_WHAT IS EXPECTED_
Copy out exactly, from the entries that follow, the line holding "(302, 872) none", the line holding "[496,535,578,551] ppc64v9le ->", and all lines between them, but no pictures.

*** Opening of DATA SUPPLIED ***

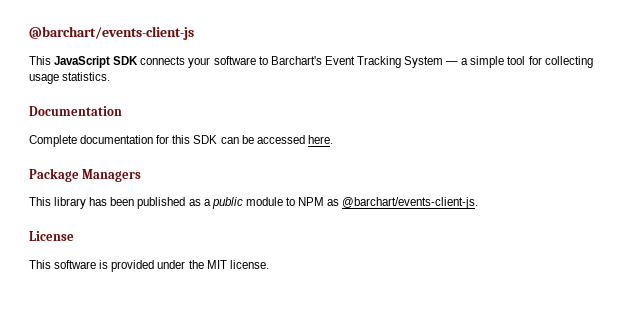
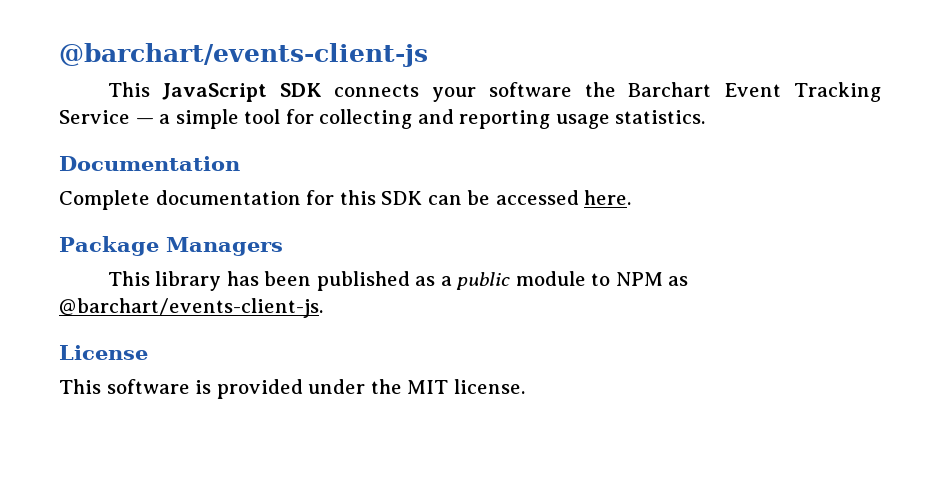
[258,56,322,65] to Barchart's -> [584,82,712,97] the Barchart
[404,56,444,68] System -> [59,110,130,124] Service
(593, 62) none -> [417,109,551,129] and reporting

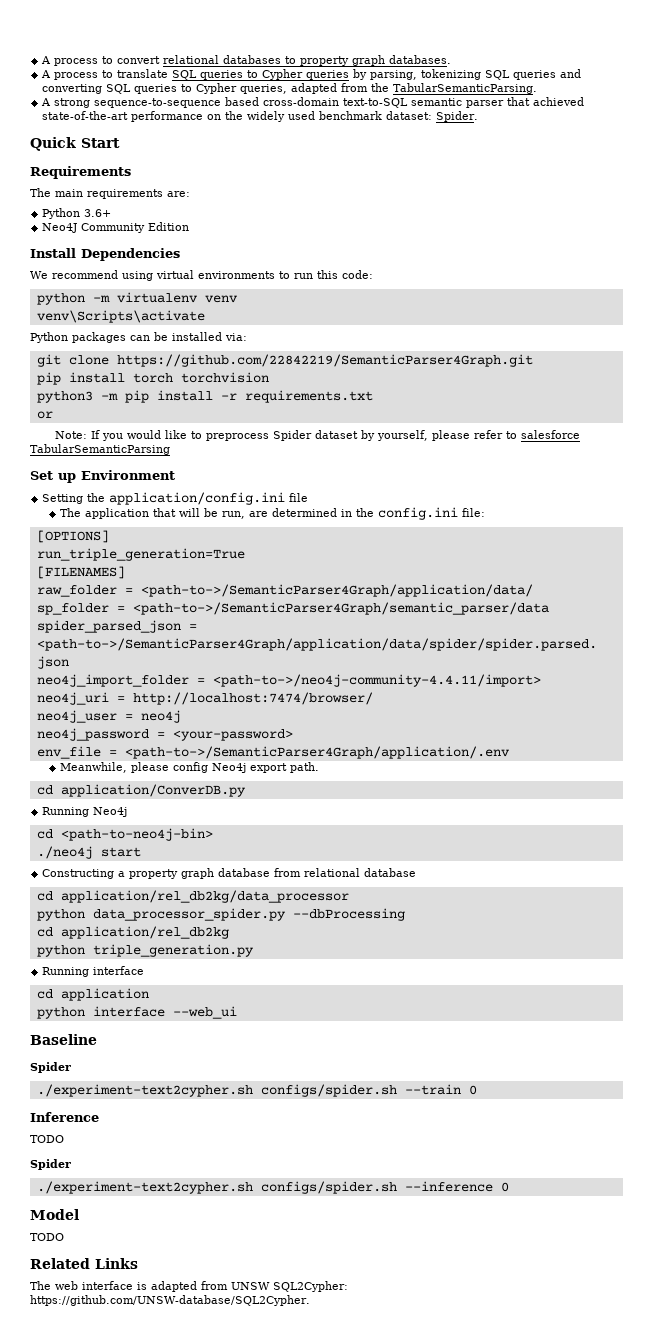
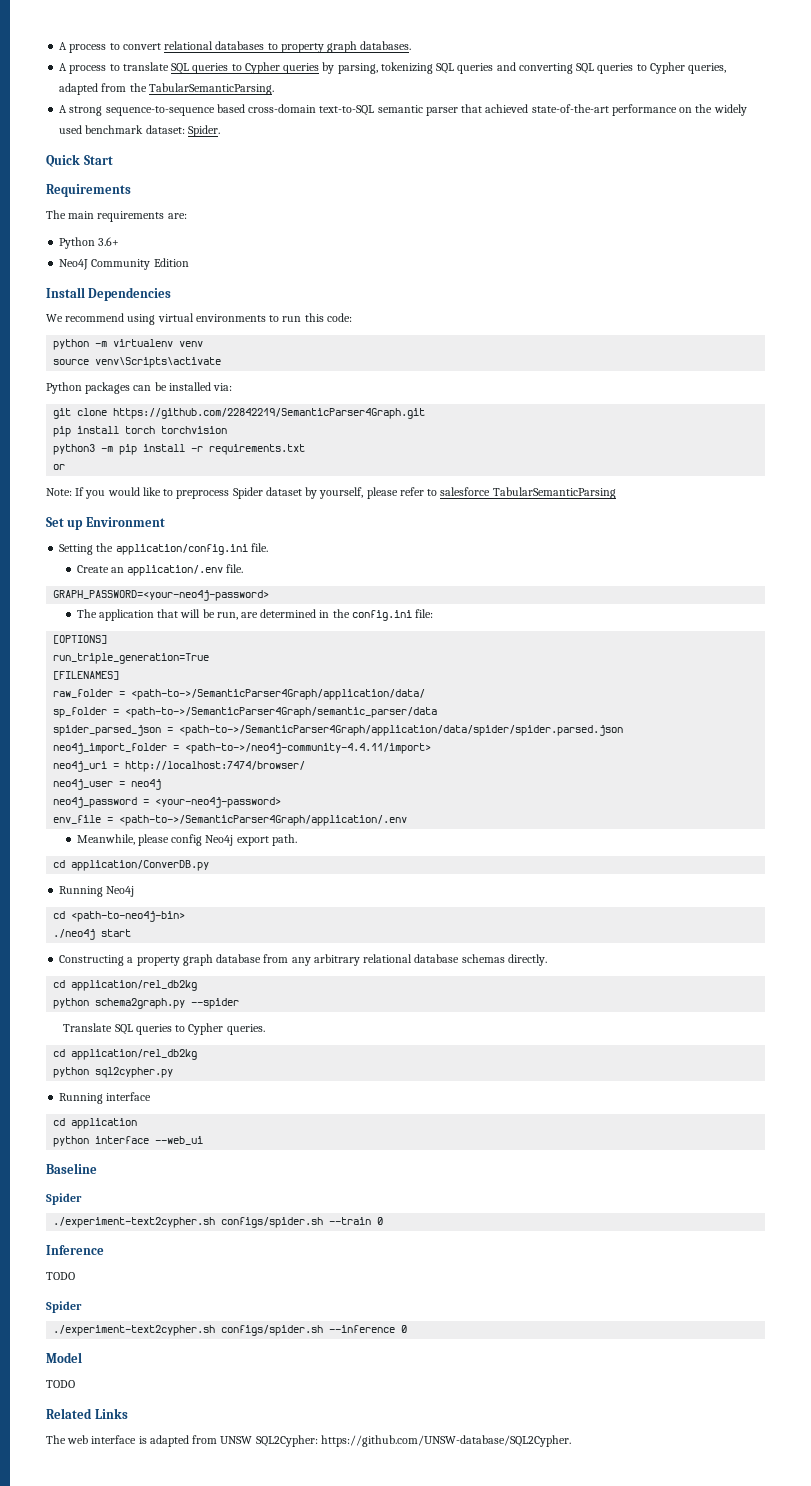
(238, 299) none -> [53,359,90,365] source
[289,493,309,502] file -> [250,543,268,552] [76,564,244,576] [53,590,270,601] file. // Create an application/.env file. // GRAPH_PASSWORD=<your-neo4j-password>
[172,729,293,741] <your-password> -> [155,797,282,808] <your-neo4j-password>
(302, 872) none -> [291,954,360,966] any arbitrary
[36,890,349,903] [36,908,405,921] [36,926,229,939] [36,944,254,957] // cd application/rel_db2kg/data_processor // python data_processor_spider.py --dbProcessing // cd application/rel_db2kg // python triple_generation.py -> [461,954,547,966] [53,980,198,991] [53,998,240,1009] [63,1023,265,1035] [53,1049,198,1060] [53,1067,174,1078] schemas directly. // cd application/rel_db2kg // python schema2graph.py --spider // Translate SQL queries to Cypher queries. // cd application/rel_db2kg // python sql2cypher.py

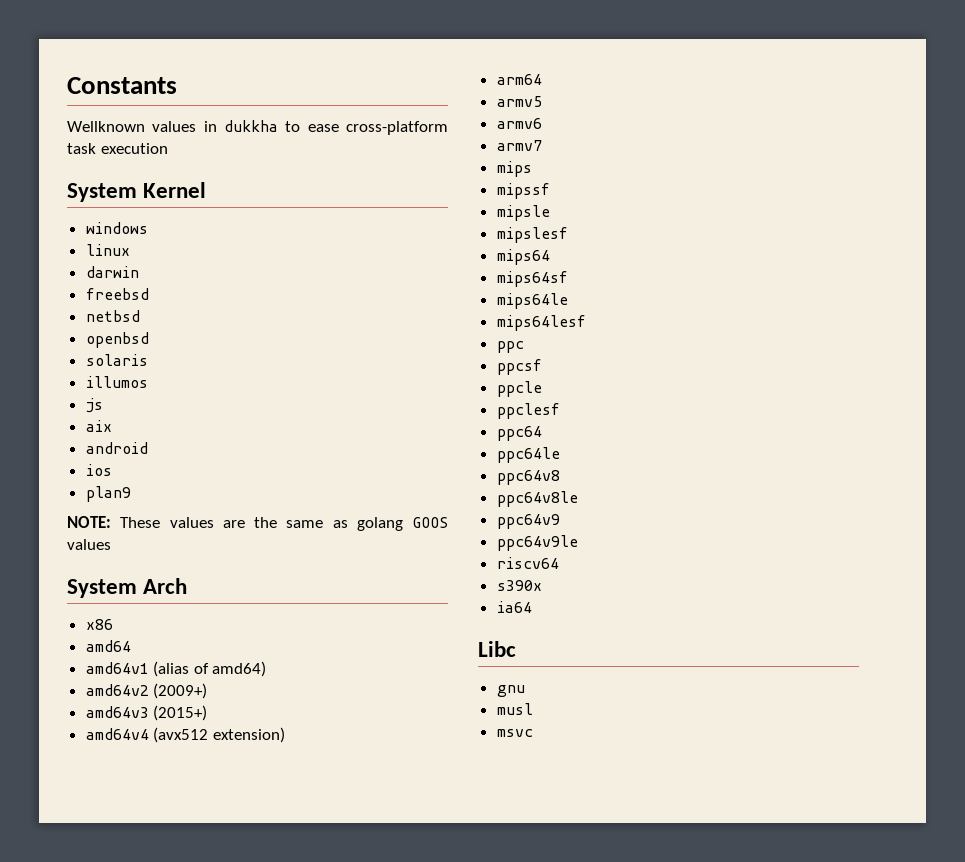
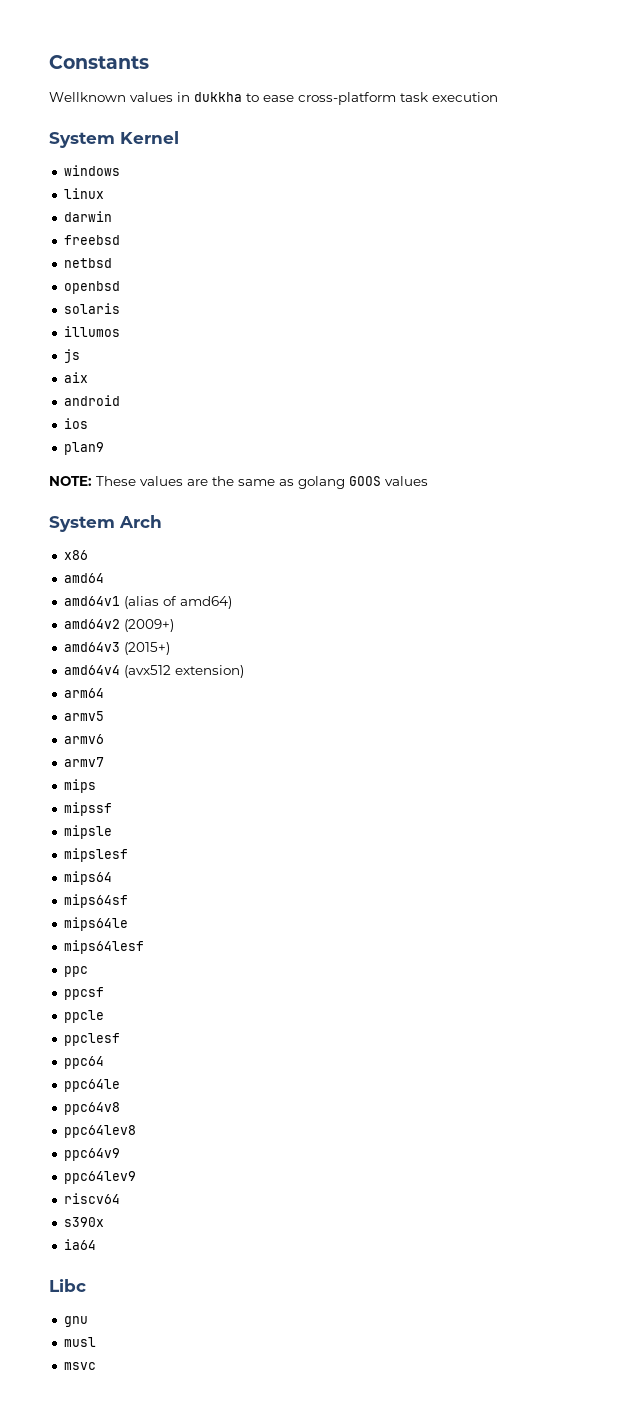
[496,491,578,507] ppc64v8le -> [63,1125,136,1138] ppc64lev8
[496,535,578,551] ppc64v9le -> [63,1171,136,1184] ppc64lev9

*** Close of DATA SUPPLIED ***
*** Opening of DATA SUPPLIED ***

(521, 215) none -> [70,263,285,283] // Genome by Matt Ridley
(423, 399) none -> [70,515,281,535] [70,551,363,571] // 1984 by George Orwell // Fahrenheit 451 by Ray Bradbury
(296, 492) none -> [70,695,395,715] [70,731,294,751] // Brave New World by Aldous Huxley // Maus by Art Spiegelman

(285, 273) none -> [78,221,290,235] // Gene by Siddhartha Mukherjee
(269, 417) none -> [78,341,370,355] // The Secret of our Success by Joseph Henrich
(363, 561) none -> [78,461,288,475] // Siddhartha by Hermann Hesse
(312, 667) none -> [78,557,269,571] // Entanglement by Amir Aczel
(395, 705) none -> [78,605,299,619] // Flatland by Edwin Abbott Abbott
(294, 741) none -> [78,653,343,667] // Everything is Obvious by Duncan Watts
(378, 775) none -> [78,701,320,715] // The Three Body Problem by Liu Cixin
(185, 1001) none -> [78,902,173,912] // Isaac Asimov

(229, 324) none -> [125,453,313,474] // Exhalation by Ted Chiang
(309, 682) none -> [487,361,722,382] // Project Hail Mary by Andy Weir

*** Close of DATA SUPPLIED ***

_ANSWER TO THIS PROBLEM_
(302, 872) none -> [291,954,360,966] any arbitrary
[36,890,349,903] [36,908,405,921] [36,926,229,939] [36,944,254,957] // cd application/rel_db2kg/data_processor // python data_processor_spider.py --dbProcessing // cd application/rel_db2kg // python triple_generation.py -> [461,954,547,966] [53,980,198,991] [53,998,240,1009] [63,1023,265,1035] [53,1049,198,1060] [53,1067,174,1078] schemas directly. // cd application/rel_db2kg // python schema2graph.py --spider // Translate SQL queries to Cypher queries. // cd application/rel_db2kg // python sql2cypher.py

[496,491,578,507] ppc64v8le -> [63,1125,136,1138] ppc64lev8
[496,535,578,551] ppc64v9le -> [63,1171,136,1184] ppc64lev9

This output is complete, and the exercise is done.